Graham Reid | | 2 min read
As a new decade dawns even Bob Dylan's most loyal fans must sense that they might not be hearing any new music from their man.
His last album of original songs was more than nine years ago and since then he has delivered three albums of covers -- Shadows in the Night, Fallen Angels and the triple CD/vinyl set Triplicate. Many of these were songs associated with Frank Sinatra (not Strangers in the Night or My Way, but more obscure Sinatra songs) and written in the Forties and Fifties.
He has arranged them -- beautifully -- for his band which includes pedal steel guitar. So there is not a cocktail piano in earshot.
Why would he do those songs?
Because hasn't Bob Dylan -- despite the title of DA Pennebaker's film -- always looked back?
As a young man he looked to old country, blues and folk, after the motorcycle accident he refreshed himself again on old songs, he threw country and pop covers onto the Self Portrait hodge-podge collection, went once more to the wells for the albums Good As I Been to You and World Gone Wrong . . .
Dylan replenished himself often by looking back. We can only hope that is what he has been doing with these last three albums.

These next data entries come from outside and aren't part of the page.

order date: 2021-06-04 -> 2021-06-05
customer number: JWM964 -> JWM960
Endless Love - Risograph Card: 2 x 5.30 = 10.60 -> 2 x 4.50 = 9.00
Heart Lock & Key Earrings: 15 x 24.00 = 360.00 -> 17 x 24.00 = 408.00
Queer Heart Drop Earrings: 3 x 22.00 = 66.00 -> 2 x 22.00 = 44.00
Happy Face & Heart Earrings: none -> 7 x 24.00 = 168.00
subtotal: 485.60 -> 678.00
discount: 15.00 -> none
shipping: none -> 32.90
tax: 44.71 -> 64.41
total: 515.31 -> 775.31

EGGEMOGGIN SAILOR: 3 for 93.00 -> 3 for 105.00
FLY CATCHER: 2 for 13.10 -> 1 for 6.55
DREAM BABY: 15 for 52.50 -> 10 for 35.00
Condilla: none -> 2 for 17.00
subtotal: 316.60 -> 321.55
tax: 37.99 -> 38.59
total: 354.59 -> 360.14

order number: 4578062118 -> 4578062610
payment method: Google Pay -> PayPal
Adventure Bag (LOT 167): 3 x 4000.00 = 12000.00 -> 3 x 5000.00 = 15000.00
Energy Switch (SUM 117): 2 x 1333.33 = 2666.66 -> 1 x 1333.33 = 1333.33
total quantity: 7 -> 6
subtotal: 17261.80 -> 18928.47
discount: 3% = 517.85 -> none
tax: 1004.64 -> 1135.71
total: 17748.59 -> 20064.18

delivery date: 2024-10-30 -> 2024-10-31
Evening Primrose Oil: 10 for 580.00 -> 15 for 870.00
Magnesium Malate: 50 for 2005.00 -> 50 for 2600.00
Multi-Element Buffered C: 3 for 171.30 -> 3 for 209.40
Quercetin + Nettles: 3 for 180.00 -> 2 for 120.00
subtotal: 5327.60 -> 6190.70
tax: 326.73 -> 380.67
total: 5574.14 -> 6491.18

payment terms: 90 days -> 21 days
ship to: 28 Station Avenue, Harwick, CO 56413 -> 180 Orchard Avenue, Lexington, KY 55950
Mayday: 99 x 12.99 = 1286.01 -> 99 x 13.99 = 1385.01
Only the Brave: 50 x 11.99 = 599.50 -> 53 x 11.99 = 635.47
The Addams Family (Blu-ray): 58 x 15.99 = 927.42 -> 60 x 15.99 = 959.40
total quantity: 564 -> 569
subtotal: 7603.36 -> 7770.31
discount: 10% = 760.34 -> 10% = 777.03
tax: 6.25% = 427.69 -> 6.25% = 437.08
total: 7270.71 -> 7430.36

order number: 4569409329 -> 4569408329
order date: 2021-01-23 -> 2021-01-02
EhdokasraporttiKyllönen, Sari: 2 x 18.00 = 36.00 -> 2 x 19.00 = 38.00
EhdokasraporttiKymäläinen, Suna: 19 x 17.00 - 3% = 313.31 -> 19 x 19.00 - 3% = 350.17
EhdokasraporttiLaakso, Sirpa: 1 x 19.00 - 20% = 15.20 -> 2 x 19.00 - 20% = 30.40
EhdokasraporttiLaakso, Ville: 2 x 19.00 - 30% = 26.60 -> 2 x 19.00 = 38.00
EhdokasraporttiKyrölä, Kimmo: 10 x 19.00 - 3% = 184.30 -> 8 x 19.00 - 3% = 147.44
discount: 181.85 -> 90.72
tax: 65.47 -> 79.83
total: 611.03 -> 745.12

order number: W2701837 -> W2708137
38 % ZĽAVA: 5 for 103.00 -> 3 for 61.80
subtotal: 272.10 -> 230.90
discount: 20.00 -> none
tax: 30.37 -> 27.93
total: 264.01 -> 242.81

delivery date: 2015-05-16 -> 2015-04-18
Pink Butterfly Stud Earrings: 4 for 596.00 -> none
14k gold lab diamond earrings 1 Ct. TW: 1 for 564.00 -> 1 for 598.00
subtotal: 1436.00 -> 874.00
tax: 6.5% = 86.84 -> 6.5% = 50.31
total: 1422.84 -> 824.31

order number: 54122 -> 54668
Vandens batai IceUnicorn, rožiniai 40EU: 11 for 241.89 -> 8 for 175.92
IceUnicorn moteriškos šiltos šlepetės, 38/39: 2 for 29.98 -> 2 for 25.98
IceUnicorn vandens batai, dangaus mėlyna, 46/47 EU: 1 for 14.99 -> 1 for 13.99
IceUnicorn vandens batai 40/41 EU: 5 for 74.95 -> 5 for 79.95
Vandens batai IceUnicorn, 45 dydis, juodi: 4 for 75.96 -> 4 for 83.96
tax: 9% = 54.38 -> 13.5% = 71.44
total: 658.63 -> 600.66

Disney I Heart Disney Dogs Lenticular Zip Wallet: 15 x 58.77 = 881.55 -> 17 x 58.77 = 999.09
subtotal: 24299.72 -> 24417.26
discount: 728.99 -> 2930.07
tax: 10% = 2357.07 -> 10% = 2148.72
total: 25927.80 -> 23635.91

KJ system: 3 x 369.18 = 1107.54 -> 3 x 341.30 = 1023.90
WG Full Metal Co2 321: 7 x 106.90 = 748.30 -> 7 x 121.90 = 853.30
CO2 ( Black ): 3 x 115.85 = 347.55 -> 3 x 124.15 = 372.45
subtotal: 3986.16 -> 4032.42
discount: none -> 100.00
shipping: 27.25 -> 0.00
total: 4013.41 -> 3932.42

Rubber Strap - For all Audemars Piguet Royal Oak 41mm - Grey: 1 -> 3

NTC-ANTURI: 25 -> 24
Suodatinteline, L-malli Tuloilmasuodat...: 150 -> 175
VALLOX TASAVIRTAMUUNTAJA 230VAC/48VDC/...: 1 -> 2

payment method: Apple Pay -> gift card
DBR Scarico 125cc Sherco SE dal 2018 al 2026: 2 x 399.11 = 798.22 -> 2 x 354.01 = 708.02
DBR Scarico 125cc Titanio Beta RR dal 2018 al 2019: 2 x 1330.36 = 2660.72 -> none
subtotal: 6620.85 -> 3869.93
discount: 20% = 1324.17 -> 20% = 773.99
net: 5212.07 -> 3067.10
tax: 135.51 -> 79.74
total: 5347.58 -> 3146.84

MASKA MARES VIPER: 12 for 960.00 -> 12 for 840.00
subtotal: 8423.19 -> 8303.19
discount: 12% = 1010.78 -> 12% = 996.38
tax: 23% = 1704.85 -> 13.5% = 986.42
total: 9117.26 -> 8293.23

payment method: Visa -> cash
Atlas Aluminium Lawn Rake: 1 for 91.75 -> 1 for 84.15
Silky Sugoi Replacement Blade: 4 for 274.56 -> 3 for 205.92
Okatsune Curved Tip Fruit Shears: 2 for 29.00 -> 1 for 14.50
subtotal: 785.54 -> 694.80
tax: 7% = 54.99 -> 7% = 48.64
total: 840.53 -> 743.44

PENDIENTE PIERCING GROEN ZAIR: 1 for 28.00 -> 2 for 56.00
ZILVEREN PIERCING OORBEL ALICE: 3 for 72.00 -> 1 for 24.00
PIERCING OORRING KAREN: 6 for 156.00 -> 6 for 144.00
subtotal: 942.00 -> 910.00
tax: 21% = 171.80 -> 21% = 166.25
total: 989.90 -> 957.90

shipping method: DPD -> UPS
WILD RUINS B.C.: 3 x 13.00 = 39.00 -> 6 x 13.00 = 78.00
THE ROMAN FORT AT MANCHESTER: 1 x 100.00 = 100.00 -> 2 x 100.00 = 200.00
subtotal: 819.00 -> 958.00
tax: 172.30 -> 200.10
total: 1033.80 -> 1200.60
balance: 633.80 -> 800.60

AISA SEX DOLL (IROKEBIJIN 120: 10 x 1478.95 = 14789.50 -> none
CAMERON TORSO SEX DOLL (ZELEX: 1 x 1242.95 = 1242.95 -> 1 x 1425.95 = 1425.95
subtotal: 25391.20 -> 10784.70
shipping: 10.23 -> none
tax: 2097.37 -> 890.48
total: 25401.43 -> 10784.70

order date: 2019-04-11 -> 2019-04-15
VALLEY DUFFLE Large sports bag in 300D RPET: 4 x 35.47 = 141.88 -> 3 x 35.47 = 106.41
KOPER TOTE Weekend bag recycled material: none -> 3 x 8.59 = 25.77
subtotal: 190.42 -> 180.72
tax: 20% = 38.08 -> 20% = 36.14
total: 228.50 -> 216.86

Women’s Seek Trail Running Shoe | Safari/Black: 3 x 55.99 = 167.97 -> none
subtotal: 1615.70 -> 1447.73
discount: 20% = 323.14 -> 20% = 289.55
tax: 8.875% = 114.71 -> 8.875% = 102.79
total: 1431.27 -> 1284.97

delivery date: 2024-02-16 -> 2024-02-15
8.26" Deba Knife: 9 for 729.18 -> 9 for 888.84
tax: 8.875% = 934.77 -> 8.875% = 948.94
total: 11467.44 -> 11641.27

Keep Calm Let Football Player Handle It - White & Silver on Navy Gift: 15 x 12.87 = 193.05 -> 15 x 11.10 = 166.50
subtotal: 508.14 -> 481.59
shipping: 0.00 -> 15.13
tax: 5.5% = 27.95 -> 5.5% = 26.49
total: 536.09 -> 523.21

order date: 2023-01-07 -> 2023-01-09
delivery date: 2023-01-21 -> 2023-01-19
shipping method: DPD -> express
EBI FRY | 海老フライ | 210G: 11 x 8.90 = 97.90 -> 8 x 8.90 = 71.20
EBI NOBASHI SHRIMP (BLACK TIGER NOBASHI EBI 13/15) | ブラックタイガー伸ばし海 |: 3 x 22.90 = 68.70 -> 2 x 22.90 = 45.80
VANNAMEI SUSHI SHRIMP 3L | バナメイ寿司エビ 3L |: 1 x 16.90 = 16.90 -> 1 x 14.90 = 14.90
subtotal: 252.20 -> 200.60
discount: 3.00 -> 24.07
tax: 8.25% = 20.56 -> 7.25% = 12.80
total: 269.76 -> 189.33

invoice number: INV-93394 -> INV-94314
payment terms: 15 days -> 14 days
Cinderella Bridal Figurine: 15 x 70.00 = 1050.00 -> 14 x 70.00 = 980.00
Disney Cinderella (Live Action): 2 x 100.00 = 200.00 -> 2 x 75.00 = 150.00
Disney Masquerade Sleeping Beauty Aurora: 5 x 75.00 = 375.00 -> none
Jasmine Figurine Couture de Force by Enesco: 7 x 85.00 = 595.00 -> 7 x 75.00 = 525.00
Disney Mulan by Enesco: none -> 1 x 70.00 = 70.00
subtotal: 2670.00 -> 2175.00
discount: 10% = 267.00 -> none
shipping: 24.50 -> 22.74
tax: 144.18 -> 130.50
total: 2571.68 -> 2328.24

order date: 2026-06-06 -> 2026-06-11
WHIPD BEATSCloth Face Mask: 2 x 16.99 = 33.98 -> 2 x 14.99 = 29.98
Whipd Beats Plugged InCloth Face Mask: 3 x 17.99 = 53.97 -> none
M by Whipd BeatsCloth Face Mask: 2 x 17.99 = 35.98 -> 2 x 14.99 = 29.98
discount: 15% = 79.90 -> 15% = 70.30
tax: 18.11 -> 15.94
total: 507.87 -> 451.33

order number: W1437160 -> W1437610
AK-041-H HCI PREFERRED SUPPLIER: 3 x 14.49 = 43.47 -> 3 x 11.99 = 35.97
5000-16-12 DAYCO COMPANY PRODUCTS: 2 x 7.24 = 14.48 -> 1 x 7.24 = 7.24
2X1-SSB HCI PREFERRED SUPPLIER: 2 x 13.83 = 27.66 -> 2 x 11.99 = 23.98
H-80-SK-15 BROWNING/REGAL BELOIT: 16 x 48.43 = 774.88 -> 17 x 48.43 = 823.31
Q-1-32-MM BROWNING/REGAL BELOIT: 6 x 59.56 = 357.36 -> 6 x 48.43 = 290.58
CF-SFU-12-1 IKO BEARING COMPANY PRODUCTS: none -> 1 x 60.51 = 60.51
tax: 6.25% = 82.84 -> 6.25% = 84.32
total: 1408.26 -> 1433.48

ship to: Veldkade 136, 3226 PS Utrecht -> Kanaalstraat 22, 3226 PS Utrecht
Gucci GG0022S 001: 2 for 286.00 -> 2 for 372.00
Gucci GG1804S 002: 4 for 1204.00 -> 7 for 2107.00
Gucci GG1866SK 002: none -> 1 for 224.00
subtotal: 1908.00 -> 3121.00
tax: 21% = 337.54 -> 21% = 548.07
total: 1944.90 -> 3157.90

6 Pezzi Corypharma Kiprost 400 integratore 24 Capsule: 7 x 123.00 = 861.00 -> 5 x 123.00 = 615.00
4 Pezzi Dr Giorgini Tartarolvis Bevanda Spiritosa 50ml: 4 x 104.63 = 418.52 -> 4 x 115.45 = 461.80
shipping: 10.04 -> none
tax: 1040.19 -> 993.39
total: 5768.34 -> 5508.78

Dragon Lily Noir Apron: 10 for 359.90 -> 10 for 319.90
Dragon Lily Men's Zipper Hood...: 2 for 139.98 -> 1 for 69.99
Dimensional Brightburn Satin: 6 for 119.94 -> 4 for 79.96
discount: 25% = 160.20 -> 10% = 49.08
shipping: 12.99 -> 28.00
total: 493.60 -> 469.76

But when he sings the classic ballads on those albums they often come with a world weary, hard-won wisdom of age . . . as in the case Some Enchanted Evening by Rodgers and Hammerstein from the Fifties musical South Pacific.
It's a song which is most often given a chest-swelling treatment by big voiced balladeers. As in these instances.
Some Enchanted Evening, by Harry Connick Jnr
Some Enchanted Evening, by Alfie Boe
But Dylan, a man who placed pre-eminence on lyrics (like Sinatra) really found the key to that song which boasts a beautiful melody so tempting for the balladeers.
The key comes at the end.
It is in the lines where he sings about finding that rare love and never letting her go, because if you do you might spend the rest of your life alone. That is where the sadness and emotional weight of the lyric lies and Dylan -- almost in his mid 70s when he sang it -- brought a lifetime of regret, lost loves, experience and gravitas to those words.
Given he knew that song from his youth -- it was so enormously popular it was inescapable, even in the Sixties -- it's no surprise you can easily locate a song of his own with a not dissimilar sentiment.
The recent box set Travelin' Thru 1967-1969, The Bootleg Series Vol 15 which collected his songs from the John Wesley Harding, Nashville Skyline and Johnny Cash rehearsals and television show allowed us to hear again a song from that period when he was turning down the volume and driving deeper into lyrics with emotional resonance.
It is not too far a stretch from the idea of lost opportunity in Some Enchanted Evening to that on his own I Threw It All Away which appeared on Nashville Skyline.
It hardly matters these days -- half a century later -- who the Dylan lyric was about. It stands as a song of regret and lost opportunity.
You'd love to hear him sing it again now, bringing that cracked and broken voice of experience to a lyric like this which so deserves the regret he could bring.